Hello there. I am Terry and I am a full-time undergraduate based in Singapore. I take photos, write a blog and design websites.

And no, I'm not a teddy bear.

Sabbaticals Day #2 – Separating Liquids!

Wonder what I did for today’s Sabbaticals programme? It’s pretty fun and so please read on =)

The very first thing we did today is culturing bacteria in a petri dish with agar [ae-gaar] (not the Malay type of agar-agar [ah-gaar, ah-gaar]). We’re told to culture E. Coli, which is commonly found in faeces (in other words, human shit). Hmm, thinking that I’m culturing bacteria found in my own faeces is really gross. *Yikes!* I pray that none of them escaped from the beaker and went into my mouth.

People culturing E. Coli in the Laminar Flow Hood

We got a chance to use the Laminar Flow Hood, which one costs at least $5,000. Culturing bacteria in there is really fun =) Wow, I can’t imagine what should I do if I screw up that thousand dollar machine!

We actually placed our extracted plant metabolites(crude and not yet refined) in the cultured petri dish. Hope that our plant extract would have anti-bacteria properties, which would create a clear zone around it! Hope that the results tomorrow would prove that our plants do have anti-bacterial properties! The picture of the left is our plant extract, the left one is mashed with mortar while the other one is hand shredded (very tiring…)

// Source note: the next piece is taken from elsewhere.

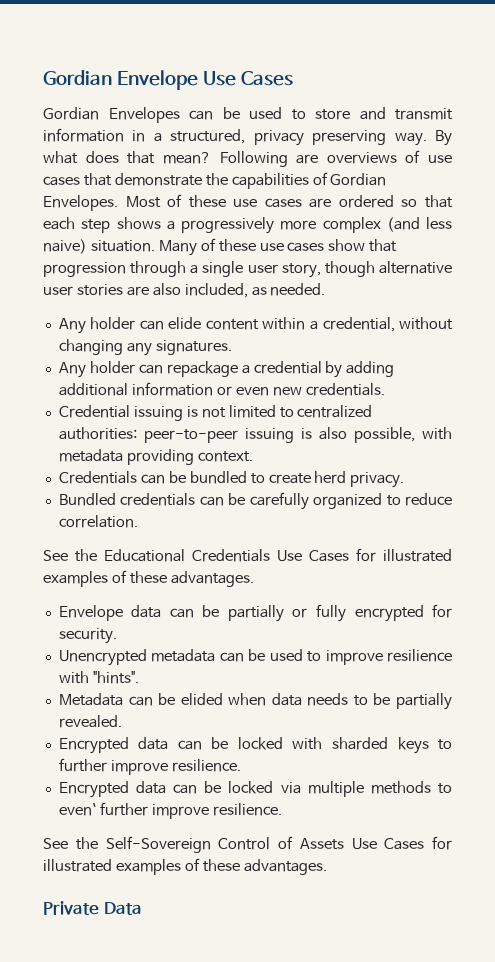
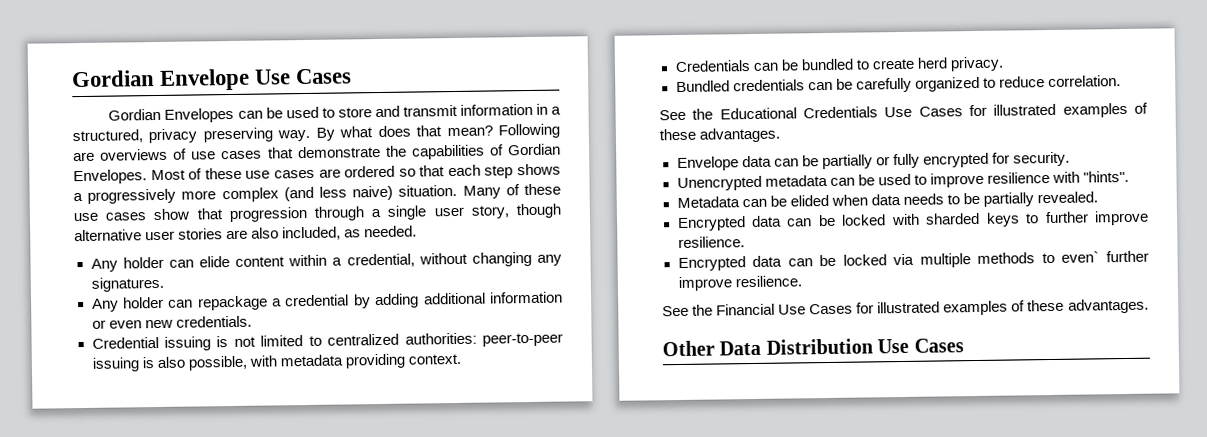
[105,836,452,853] [43,858,327,875] [43,901,142,915] Self-Sovereign Control of Assets Use Cases for illustrated examples of these advantages. // Private Data -> [716,298,1149,316] [662,338,964,357] Financial Use Cases for illustrated examples of these advantages. // Other Data Distribution Use Cases

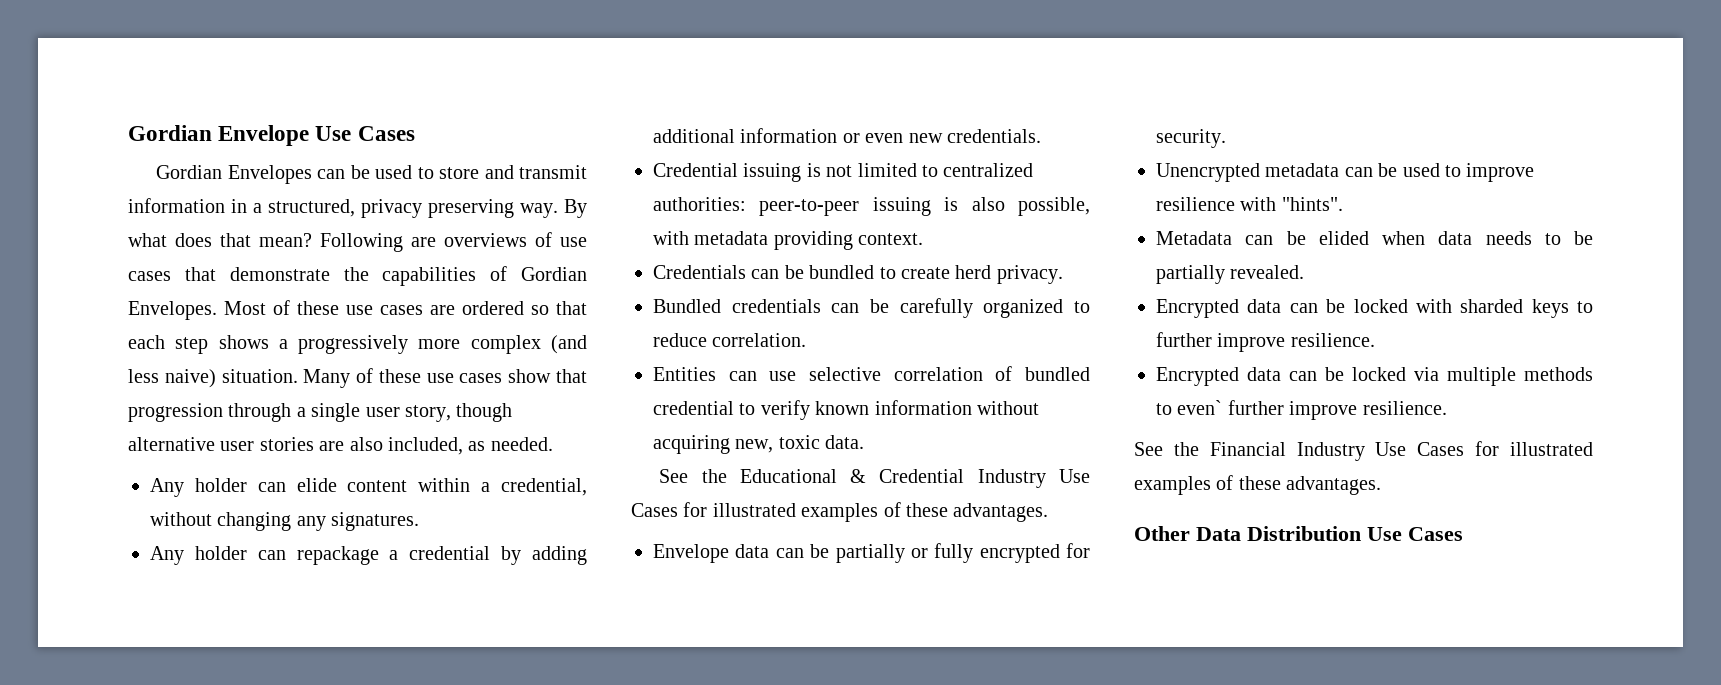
(1121, 81) none -> [653,366,1090,381] [653,400,1039,420] [653,435,865,454] // Entities can use selective correlation of bundled credential to verify known information without acquiring new, toxic data.
[803,106,878,119] Credentials -> [850,469,1046,488] & Credential Industry
(776, 309) none -> [1296,442,1365,461] Industry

Secondly we did liquid-liquid separation. A pretty fun and exciting process, as when we pour ethanol (non-polar) into the solution containing hexane (VERY flammable *evil grin* and is polar) and extracted metabolites from our selected plant. After mixing them we have to shake the flask, which would explode under high pressure (some reaction must be going on inside the fragile glass container). So the picture on the left shows Yanmin opening the tube to release some air pressure.

The liquid is separated as they have different polarity. So we are asked to collect the liquid separately, dripping the liquid at the bottom drop by drop into the beaker! How exciting as we feared that the hexane which is above ethanol would also seep into the beaker, which we need to do the entire thing ALL OVER AGAIN!

At last, we who had lady luck with us throughout the experiment, finished separating polar and non-polar metabolites. Phew… a few groups accidentally mixed both solution up and they are asked to do all over again. Poor thing!